> _Goal of the exercise_
As the answer, give every line of the records that includes the word "Sarkari".

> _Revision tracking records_
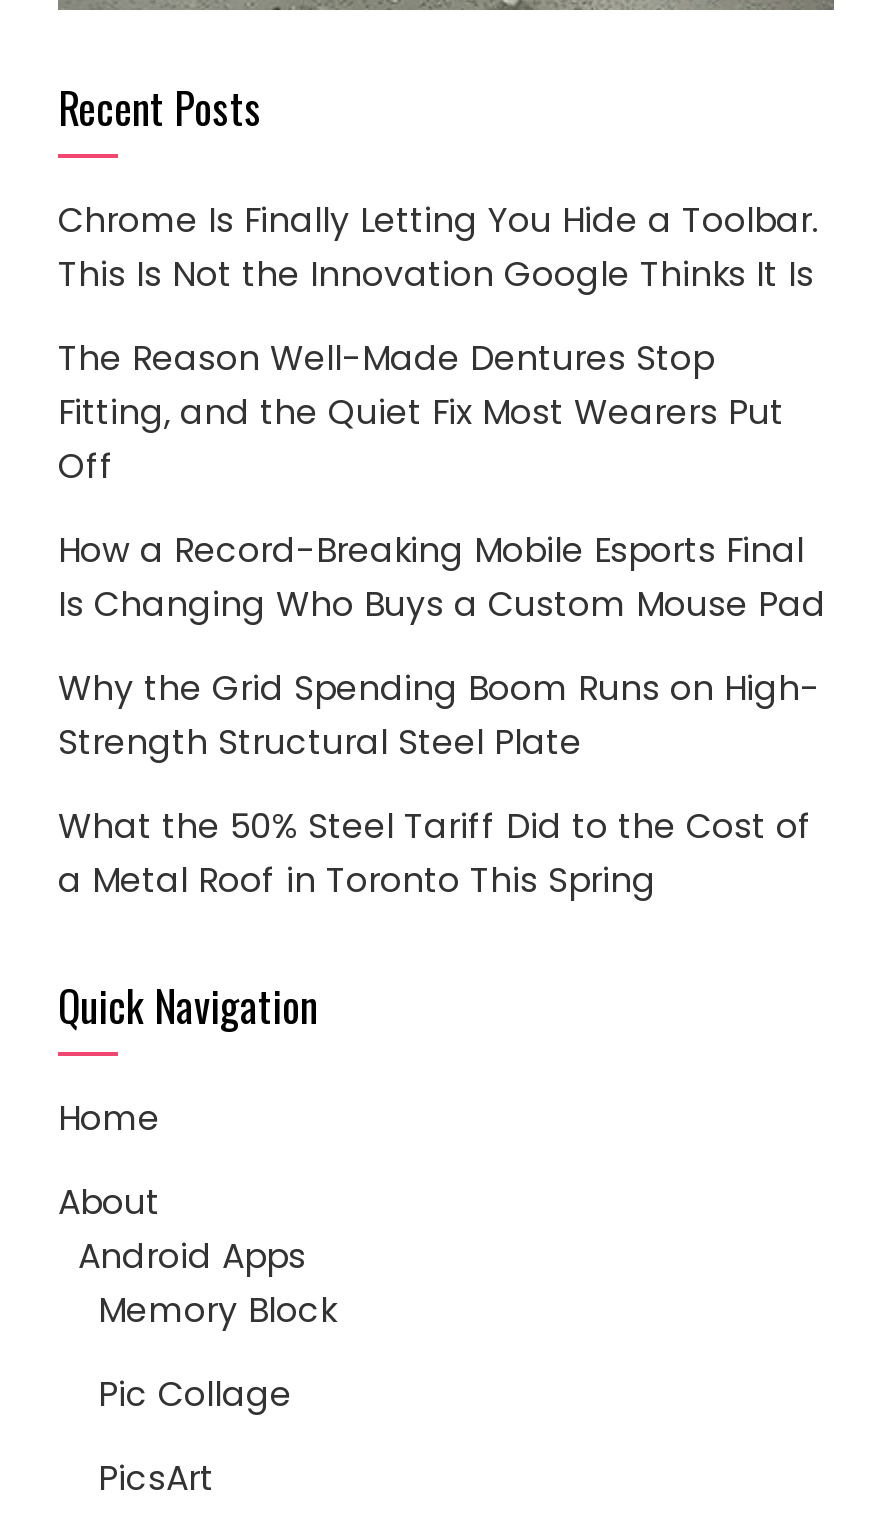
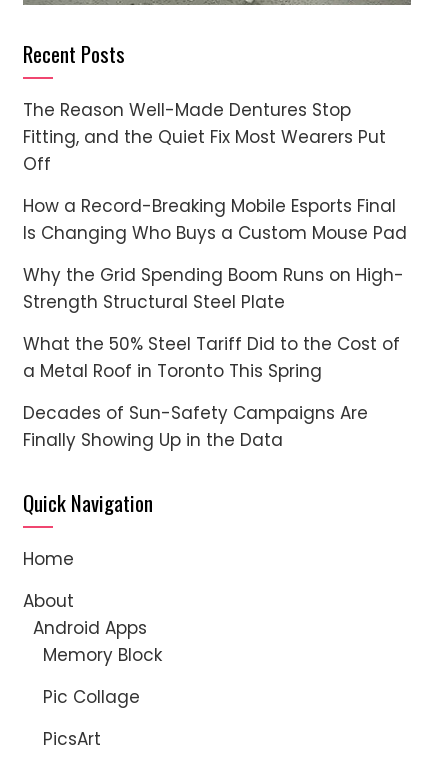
- Chrome Is Finally Letting You Hide a Toolbar.
- This Is Not the Innovation Google Thinks It Is

moved up: The Reason Well-Made Dentures Stop | Fitting, and the Quiet Fix Most Wearers Put | Off | ... | What the 50% Steel Tariff Did to the Cost of | a Metal Roof in Toronto This Spring

+ Decades of Sun-Safety Campaigns Are
+ Finally Showing Up in the Data
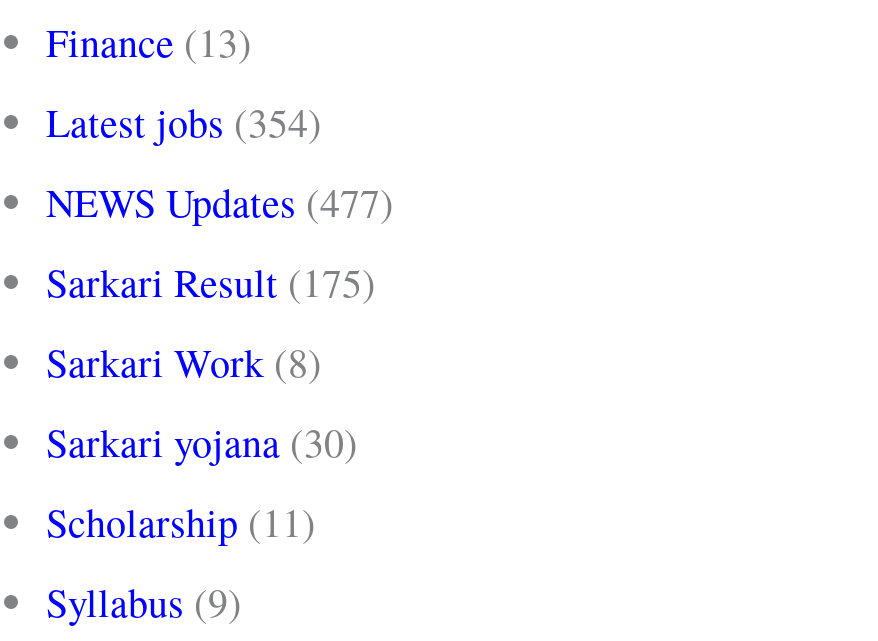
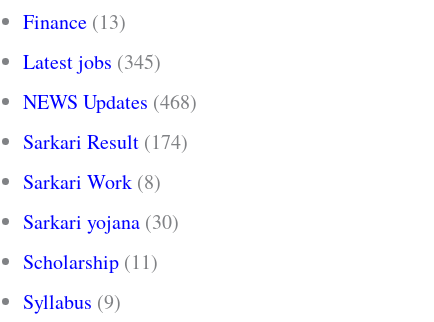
- Latest jobs (354)
+ Latest jobs (345)

- NEWS Updates (477)
+ NEWS Updates (468)

- Sarkari Result (175)
+ Sarkari Result (174)
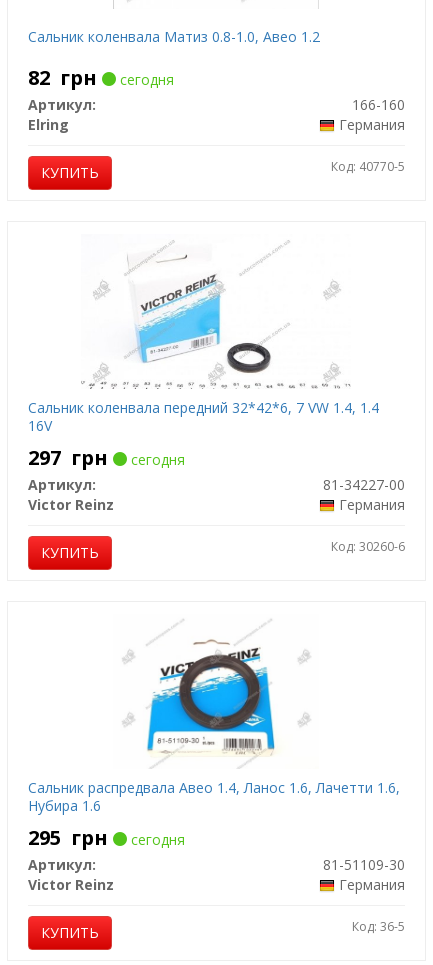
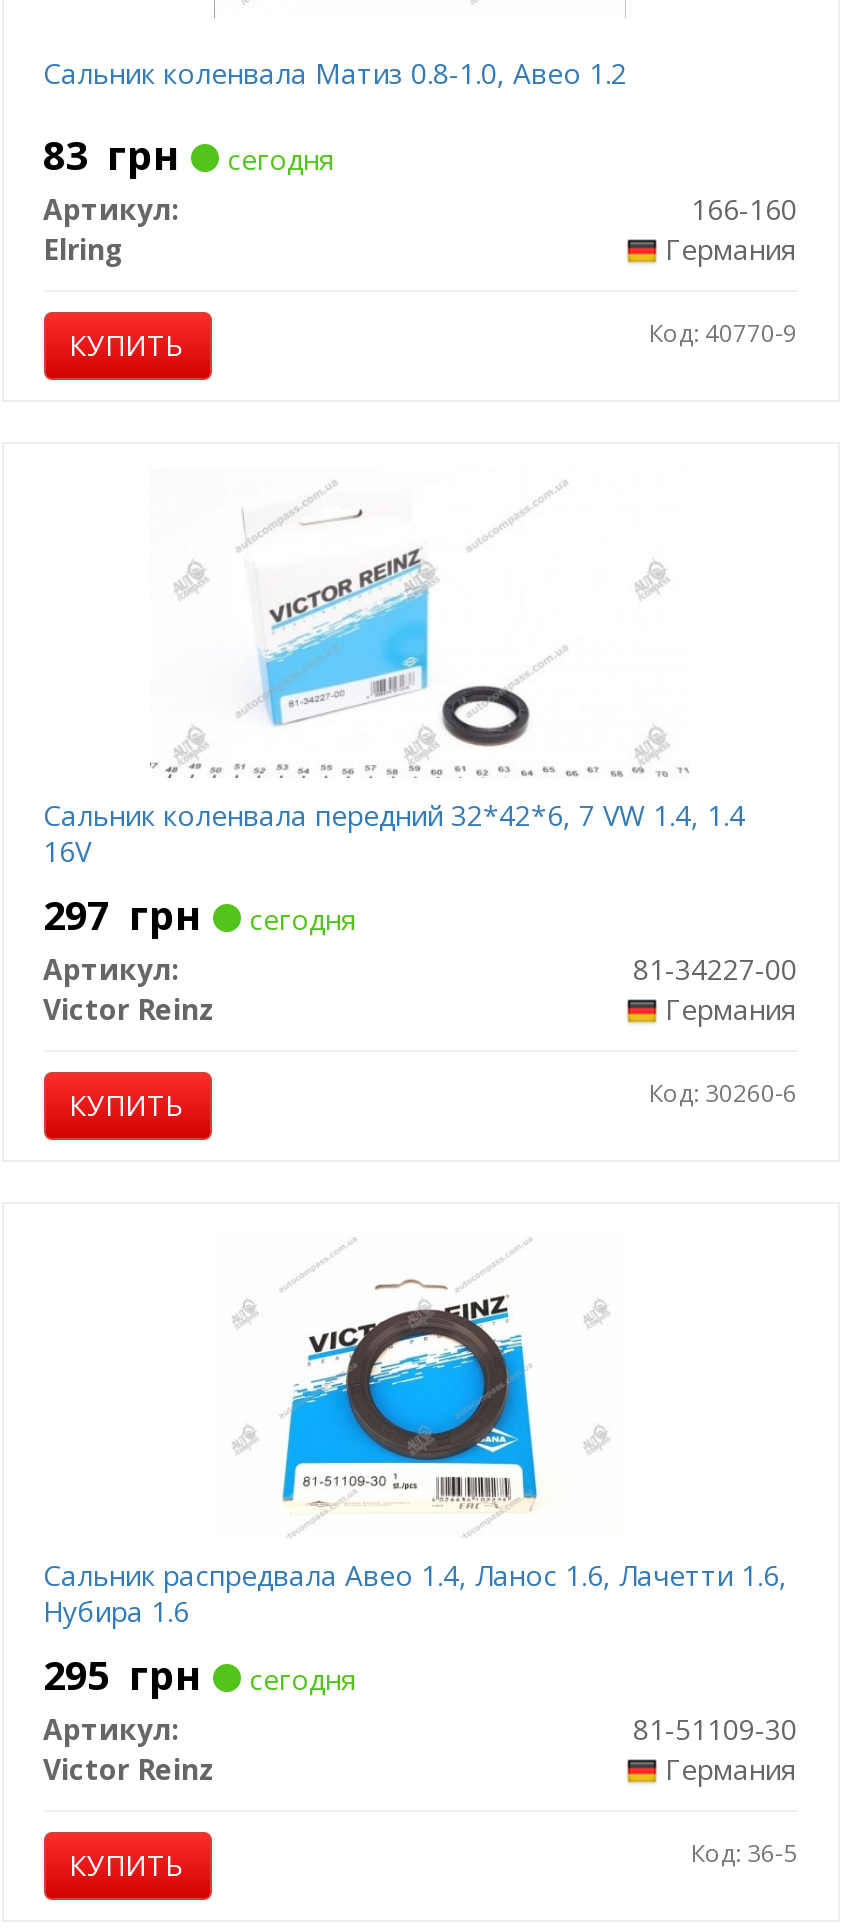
- 82 грн сегодня
+ 83 грн сегодня

- Код: 40770-5
+ Код: 40770-9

> _Exercise output_
- Sarkari Result (175)
+ Sarkari Result (174)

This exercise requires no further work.